The shooting of Blake was followed by more bloodshed. Police arrested a 17-year-old, Kyle Rittenhouse, across the border in Illinois on charges of killing two people Tuesday night by an uptown gas station that he patrolled with an AR-15. Videos showed Rittenhouse, a self-styled vigilante, running from people chasing him. He is due in a Lake County, Ill., court Friday for an extradition hearing.

Suddenly, Kenosha was on the map for out-of-towners with varying agendas. Kenosha police said Thursday that they arrested nine people headed toward the city in a minivan, bread truck and school bus with out-of-state plates. Police said they found “gas masks, protective vests, illegal fireworks and suspected controlled substances” in the vehicles.
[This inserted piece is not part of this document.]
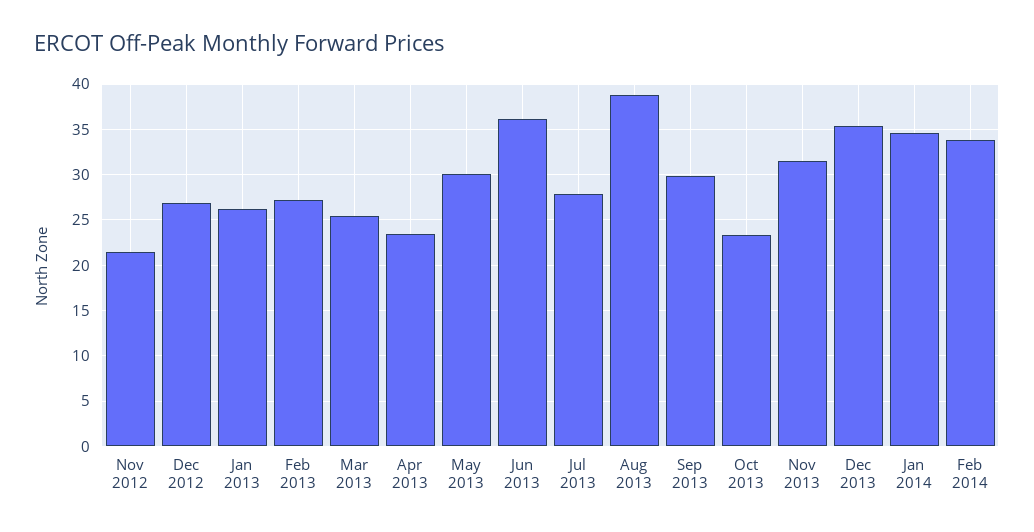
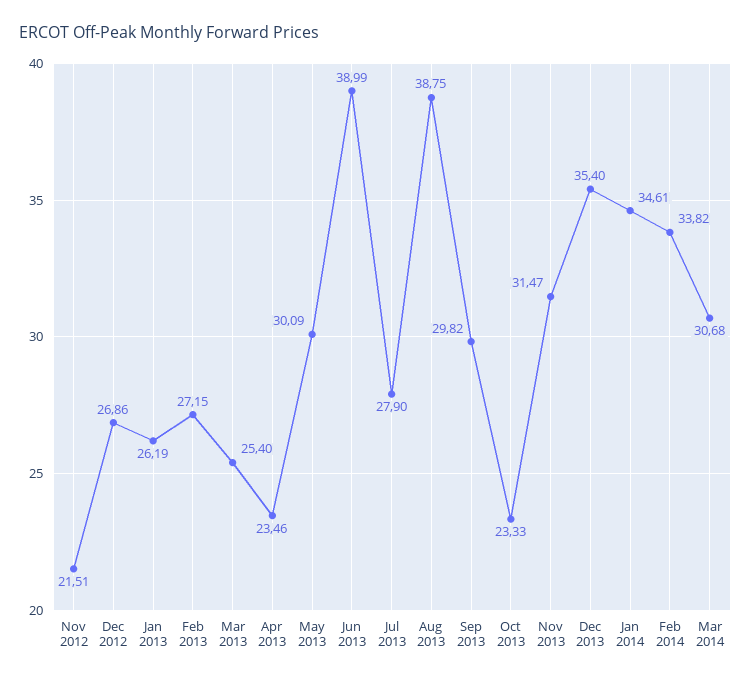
Jun 2013: 36 -> 38.99
Mar 2014: none -> 30.68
Garbage and dump trucks were set ablaze on Sunday near the Kenosha County Courthouse.
Garbage and dump trucks were burned Sunday near the Kenosha County Courthouse, where they had been set up to prevent damage to the building.
(Associated Press)

Those arrested face disorderly conduct charges. A Seattle-based group formed this year to feed protestors, Riot Kitchen, said its members who were getting fuel for their vehicles and generator were the ones arrested. The arrests came Wednesday evening, the first night this week without a major incident after a 7 p.m. curfew.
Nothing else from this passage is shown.